Re: sendbuffer-size controls (non)blocking behaviour? ccid3 throughput correct?

Schier Michael <michael.schier@xxxxxxxxxx> · Sat, 03 Oct 2009 18:31:53 +0200



> | I'm doing some experiments over DCCP (Ubuntu kernel version 2.6.28-15) using CCID3. The following is
> | a list of things which confused me a bit. Maybe someone can give me an explanation...
> | All mentioned files in the following text can be found at http://138.232.66.193/public/.
> 
> You are using a generic ubuntu (jaunty) kernel?  As far as I know this is from the stable mainline branch.
> For all serious DCCP testing, please consider using the test tree
> 
>    http://www.linuxfoundation.org/en/Net:DCCP_Testing#Experimental_DCCP_source_tree
> 
> The test tree is ahead of the mainline kernel and contains more up-to-date fixes. Even though the
> name is tagged 'experimental', the 'dccp' branch is checked to build cleanly and does not actually
> contain experimental patches; these are deferred to subtrees. It is quite possible that some of the
> described problems will disappear when using the test tree.
ok, I'm now using the kernel module from the experimental test tree -> I got rid of some problems!
> 
> 
> 
> | In all scenarios, I have a sender(A) and a receiver(C) application. Both half-connections use CCID3.
> | The sender transmits at full speed, the other half-connection isn't used. (shutdown(socket,SHUT_RD)
> | is called at the sender). Between A and C, I have another computer (B) and i applied tc qdisc add
> | dev ethx root tbf rate 40kbit burst 10kb limit 10kb
> | 
> | 1) I usually abort the sender with Ctrl+C. The sender sends a Close, the receiver immediately
> | answers with CloseReq. Then the sender agains sends a Close and repeats this after 6 seconds and
> | again after another 12 seconds. Then again the receiver sends a CloseReq and the sender returns
> | Close (and so on). And no, I haven't forgotten the receiver-side close(socket) call.
> |
> With regard to RFC 4340, the receiver doing the passive-open is the 'server'. When you kill the
> userspace application via CTRL-C, the sender performs an active close and enters the CLOSING state.
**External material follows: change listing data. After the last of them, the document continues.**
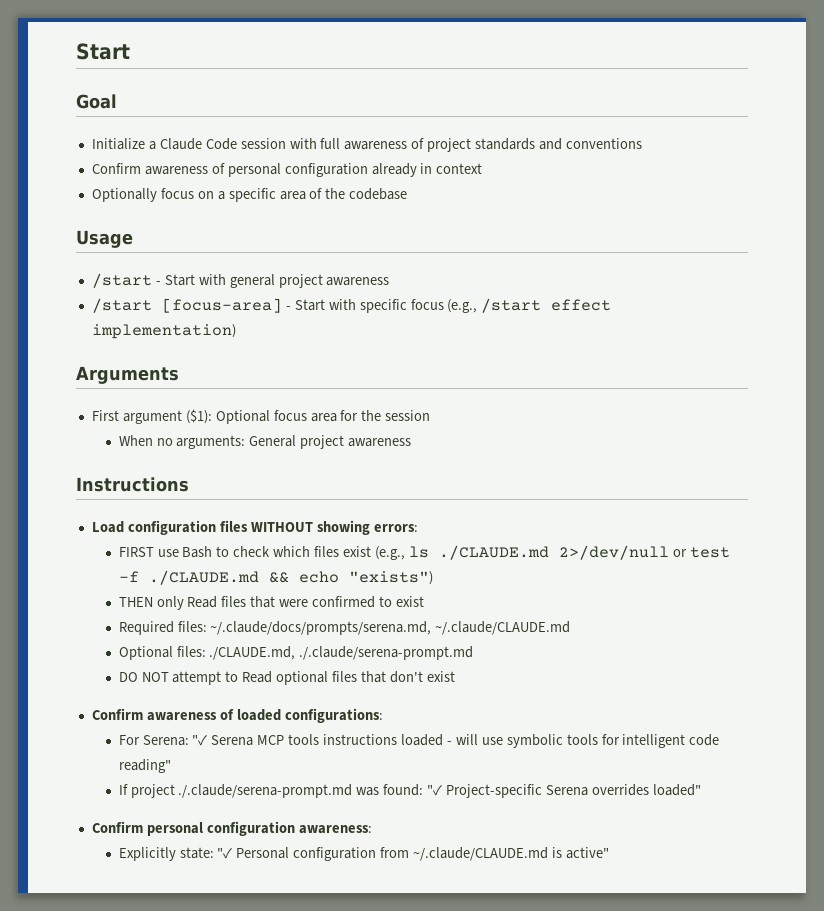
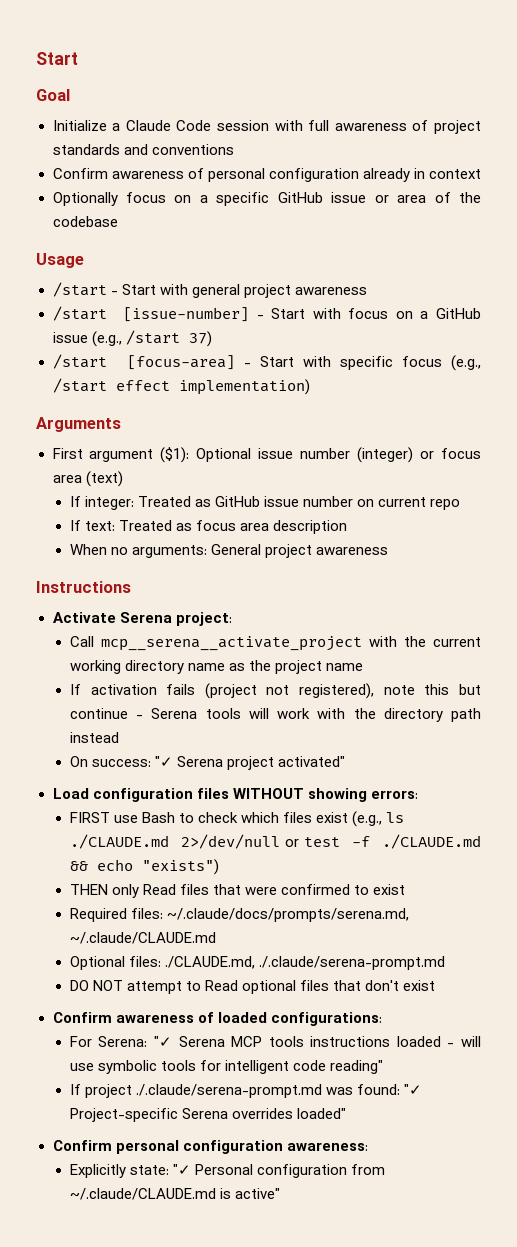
- Optionally focus on a specific area of the codebase
+ Optionally focus on a specific GitHub issue or area of the codebase
+ /start [issue-number] - Start with focus on a GitHub issue (e.g., /start 37)
- First argument ($1): Optional focus area for the session
+ First argument ($1): Optional issue number (integer) or focus area (text)
+ If integer: Treated as GitHub issue number on current repo
+ If text: Treated as focus area description
+ Activate Serena project:
+ Call mcp__serena__activate_project with the current working directory name as the project name
+ If activation fails (project not registered), note this but continue - Serena tools will work with the directory path instead
+ On success: "✓ Serena project activated"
> Within this state, it will continue to retransmit Close packets until it receives a DCCP-Reset
> packet. 
> 
> The receiver would normally reply to a Close with a Reset. The receiver-side close(socket) call performs
>  an active close at the server side. Hence if I understand the situation correctly, what you are describing
> is a case of "simultaneous active close", i.e. sender and receiver perform an active close nearly
> simultaneously. There is no special provision for this condition in the RFC, but the implementation is
> equipped to handle it; described in 4.2 on
>    http://www.erg.abdn.ac.uk/users/gerrit/dccp/notes/closing_states/
> The tie-breaker in this case is that the retransmitted Close packet triggers a DCCP-Reset with a 
> type of "No Connection", which then causes the state transition from CLOSING to TIMEWAIT.
As explained below, simultaneous active close calls should not happen.
> 
> However, in your wireshark capture there are also Resets of type "Aborted"i (all receiver port numbers
> less than 5008), which is the way the TCP ABORT function is implemented -- when the receiver (sender)
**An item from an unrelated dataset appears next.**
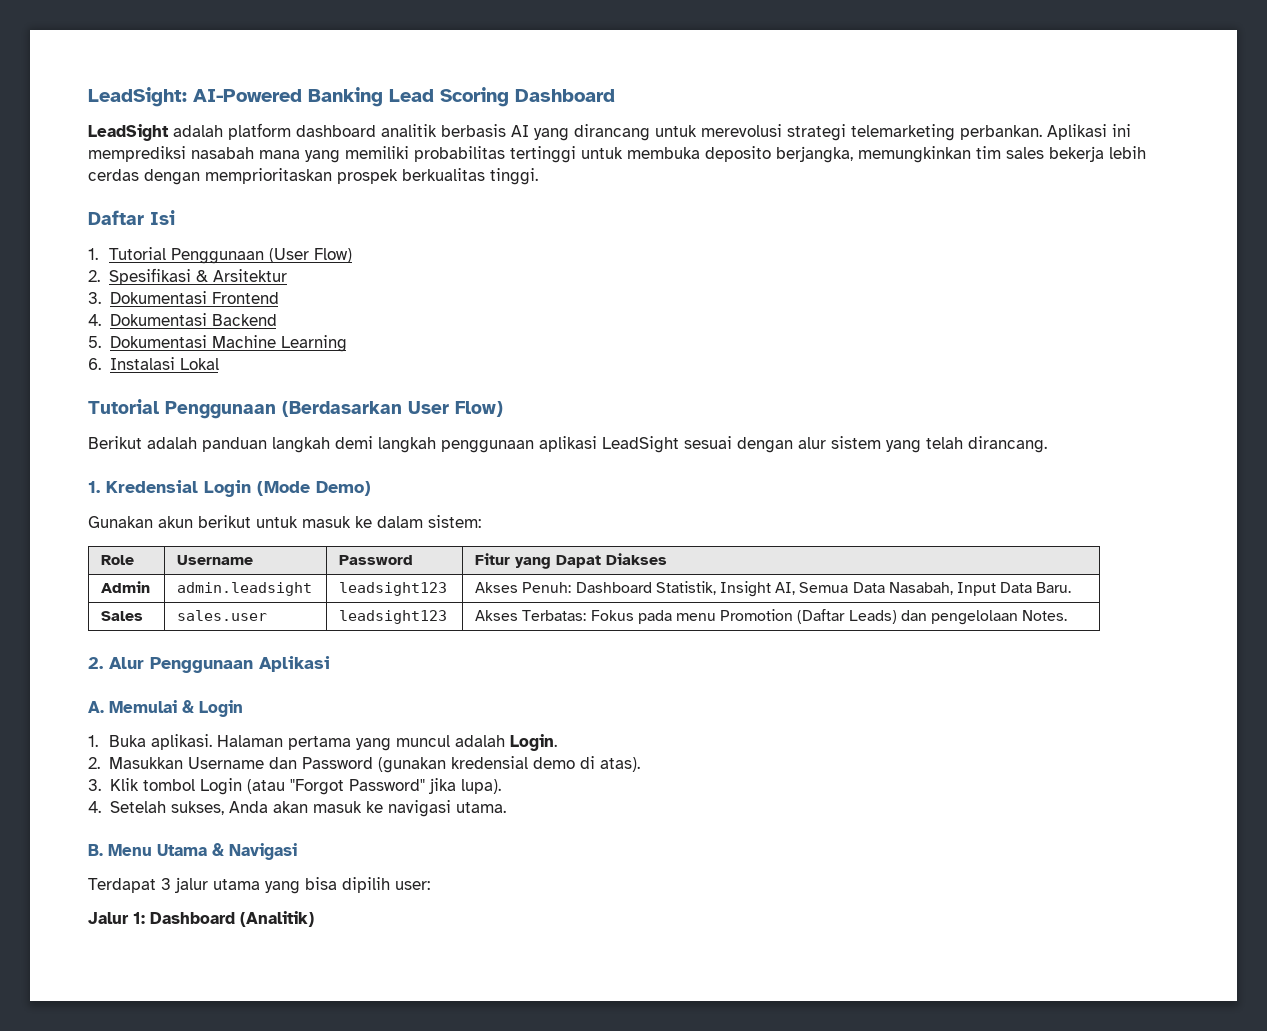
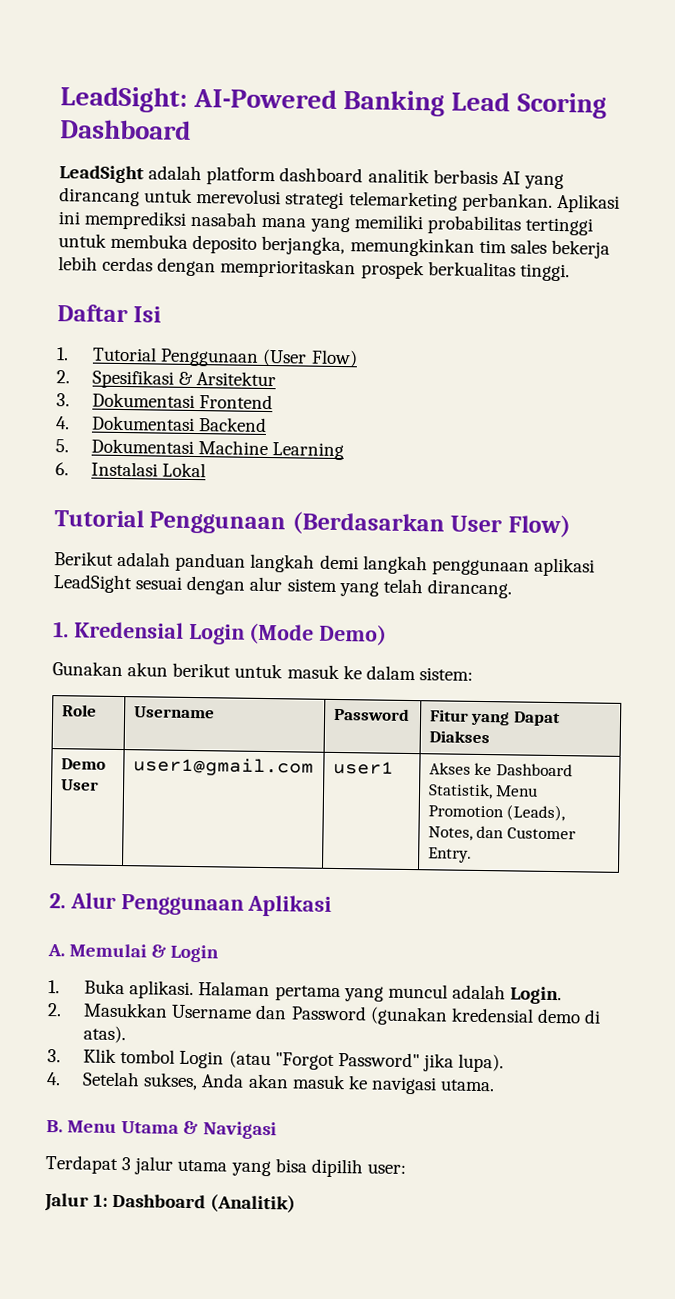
- Admin | admin.leadsight | leadsight123 | Akses Penuh: Dashboard Statistik, Insight AI, Semua Data Nasabah, Input Data Baru.
- Sales | sales.user | leadsight123 | Akses Terbatas: Fokus pada menu Promotion (Daftar Leads) dan pengelolaan Notes.
+ Demo User | user1@gmail.com | user1 | Akses ke Dashboard Statistik, Menu Promotion (Leads), Notes, dan Customer Entry.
> is being disconnected. In capture with port number 5008, the Reset(Aborted) happens before the
> Reset(No Connection). It seems that in your application the receiver/sender calls close() before
> the sender is killed via CTRL-C, which would explain why the CloseReq appears before the Close.
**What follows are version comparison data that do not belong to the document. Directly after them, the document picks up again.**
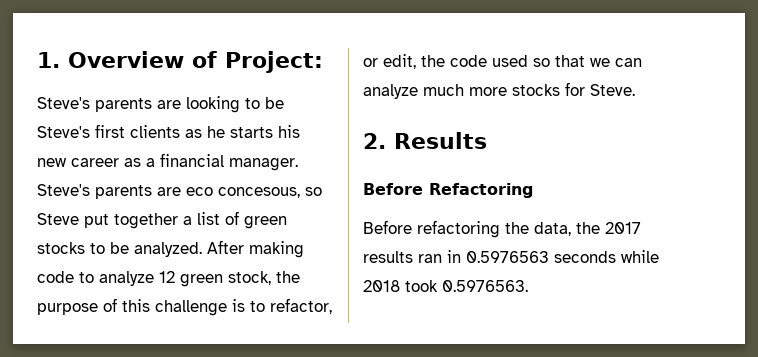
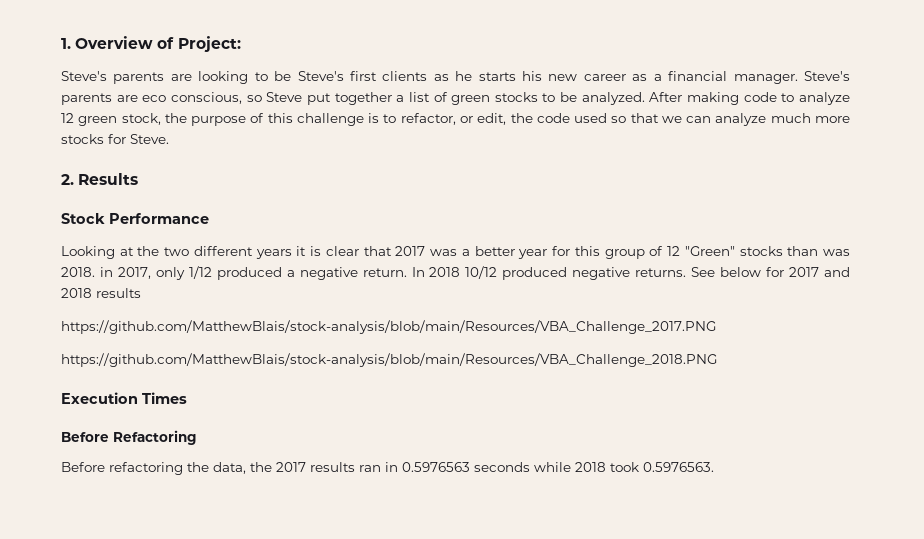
- Steve's parents are eco concesous, so Steve put together a list of green stocks to be analyzed.
+ Steve's parents are eco conscious, so Steve put together a list of green stocks to be analyzed.
+ Stock Performance
+ Looking at the two different years it is clear that 2017 was a better year for this group of 12 "Green" stocks than was 2018. in 2017, only 1/12 produced a negative return. In 2018 10/12 produced negative returns. See below for 2017 and 2018 results
+ https://github.com/MatthewBlais/stock-analysis/blob/main/Resources/VBA_Challenge_2017.PNG
+ https://github.com/MatthewBlais/stock-analysis/blob/main/Resources/VBA_Challenge_2018.PNG
+ Execution Times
I can exclude that. The simple server code is something like this:
while(1) {
  ...
  socket = accept(listenSocket, &remoteAddr, &remoteAddrLen);
  if(socket < 0)
    err(-1, "Error when accepting incoming connection!\n");
  while(1) {
    n = recv(socket, buffer, 1500, 0);
    if(n == 0) break;
    ...
  }
  close(socket);
}

> 
> In the connection using port number 5010 there are no CloseReqs (or any other type of packet back from
> 192.168.3.2), hence the the retransmit times out with a Reset eventually, i.e. it does not retransmit
> the Close ad infinitum if it does not get any response from the peer.
> 
> 
> | The receiver processed incoming connections in a while loop (one bind and listen call at the
> | beginning of the program, several accept and recv calls in the loop). From time to time, it happens
> | that I cannot establish a connection to the same port again and get the error "Too many users". The
> | receiver answer with a Reset packet, code "too busy". After several minutes, the port can be reused
> | again. after_application_end.* is a packet dump performed at B after doing some tests on various ports.
> 
> The EUSERS error is the translation of the 'too busy' DCCP_RESET_CODE_TOO_BUSY reset code. There are
> several possible causes:
> 
>  a) The size of the accept() queue set via the second parameter of listen(2).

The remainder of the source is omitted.